Brief -> Begin at the first line of the data and copy each line through the one containing "tax: 23% = 16.43 -> 23% = 18.31", that line included, with no pictures.

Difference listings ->
- Opening Delimiter -
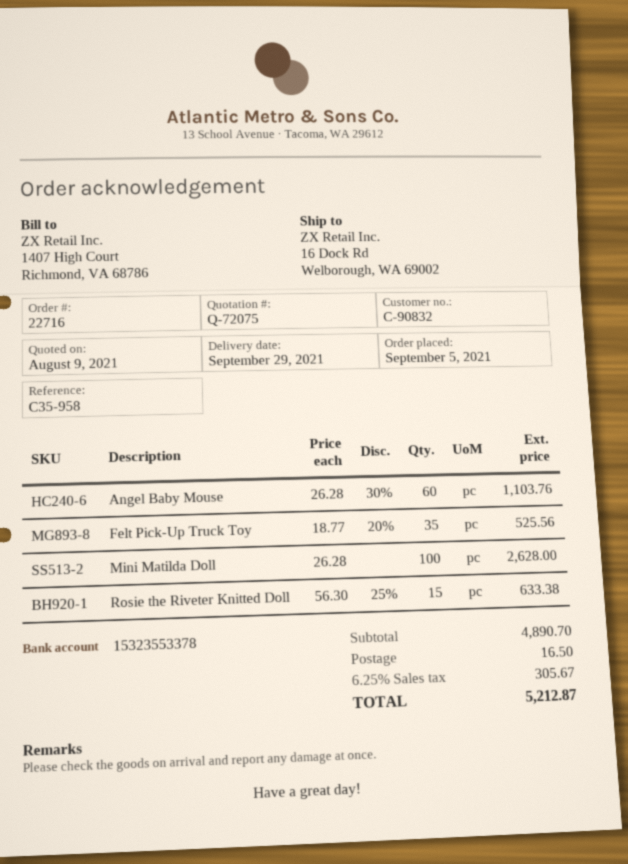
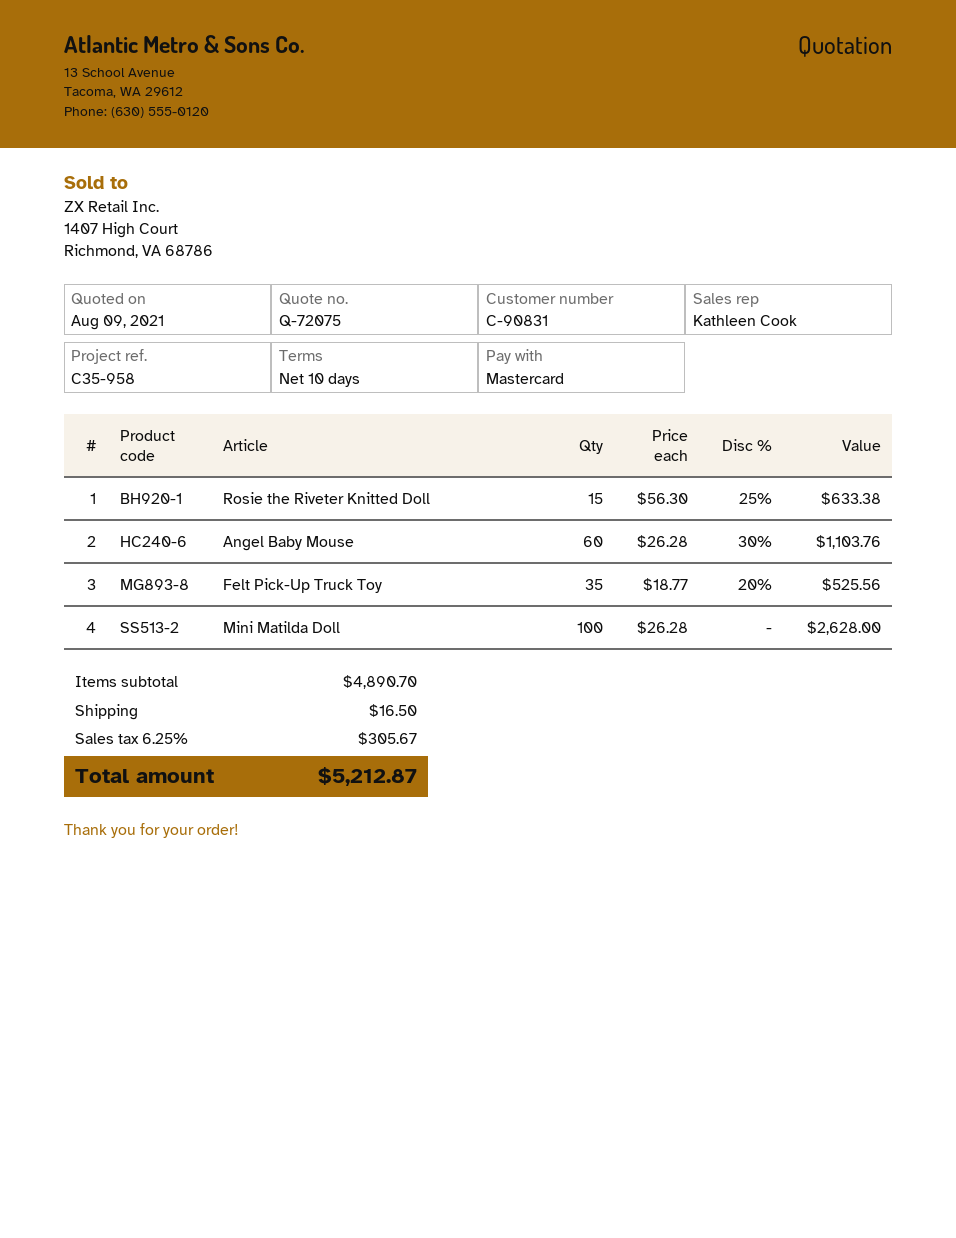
customer number: C-90832 -> C-90831

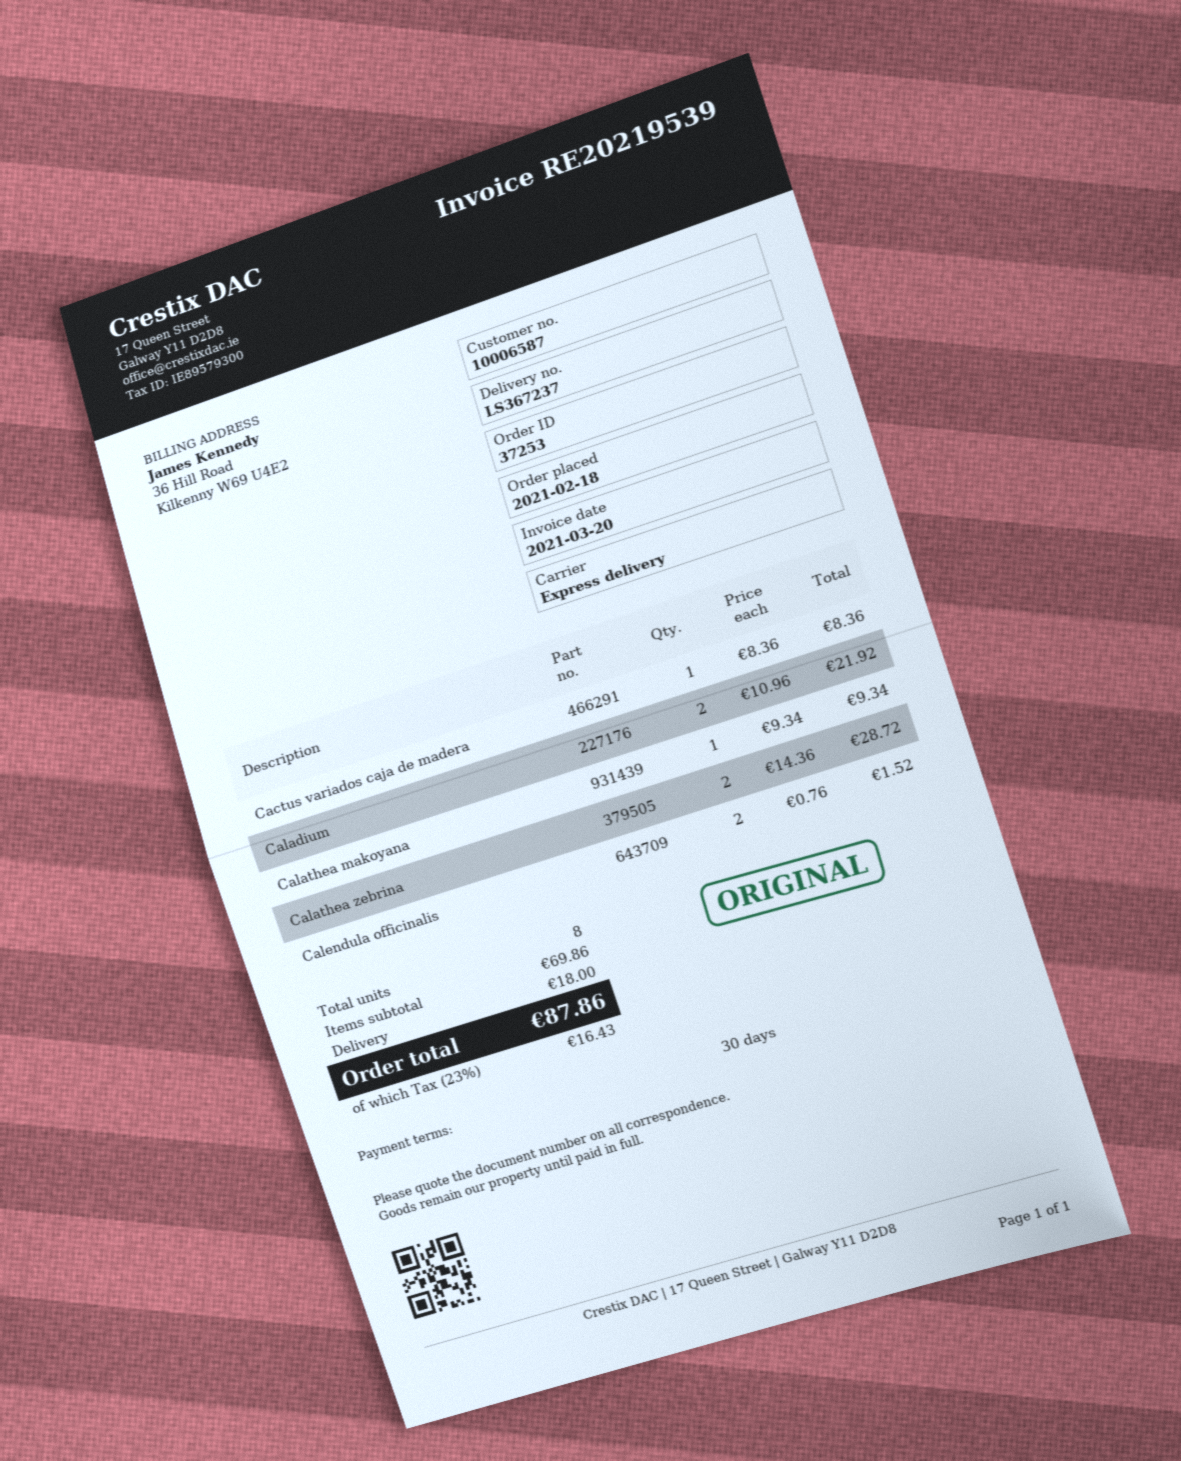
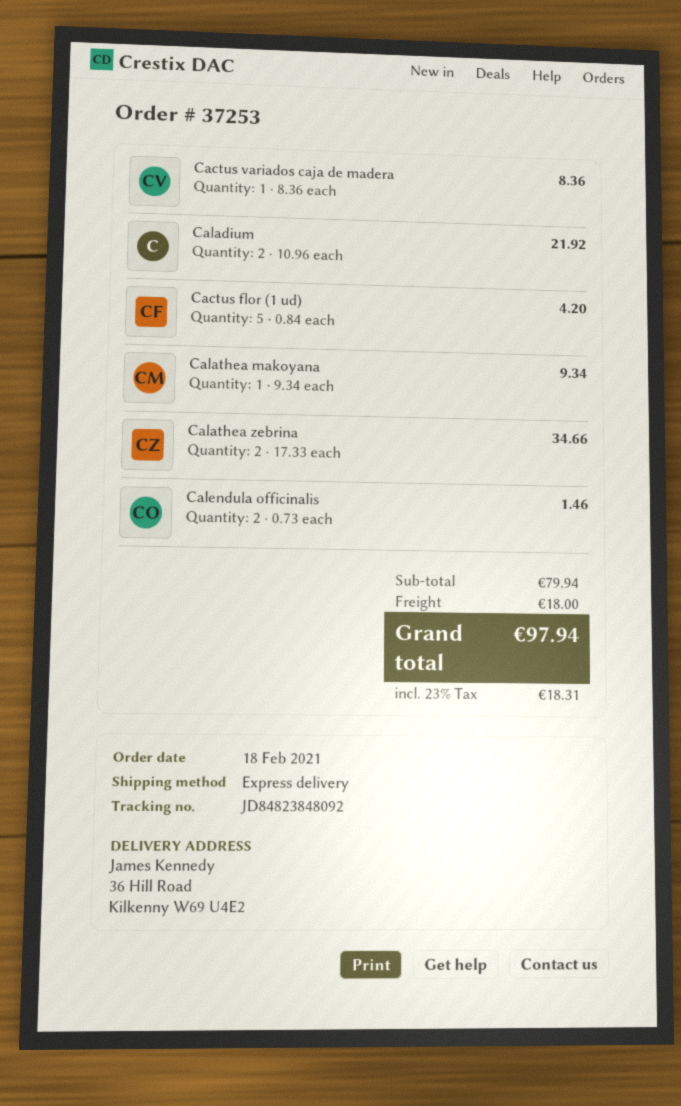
Calathea zebrina: 2 x 14.36 = 28.72 -> 2 x 17.33 = 34.66
Calendula officinalis: 2 x 0.76 = 1.52 -> 2 x 0.73 = 1.46
Cactus flor (1 ud): none -> 5 x 0.84 = 4.20
subtotal: 69.86 -> 79.94
tax: 23% = 16.43 -> 23% = 18.31
total: 87.86 -> 97.94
- Closing Delimiter -
Response ->
customer number: C-90832 -> C-90831

Calathea zebrina: 2 x 14.36 = 28.72 -> 2 x 17.33 = 34.66
Calendula officinalis: 2 x 0.76 = 1.52 -> 2 x 0.73 = 1.46
Cactus flor (1 ud): none -> 5 x 0.84 = 4.20
subtotal: 69.86 -> 79.94
tax: 23% = 16.43 -> 23% = 18.31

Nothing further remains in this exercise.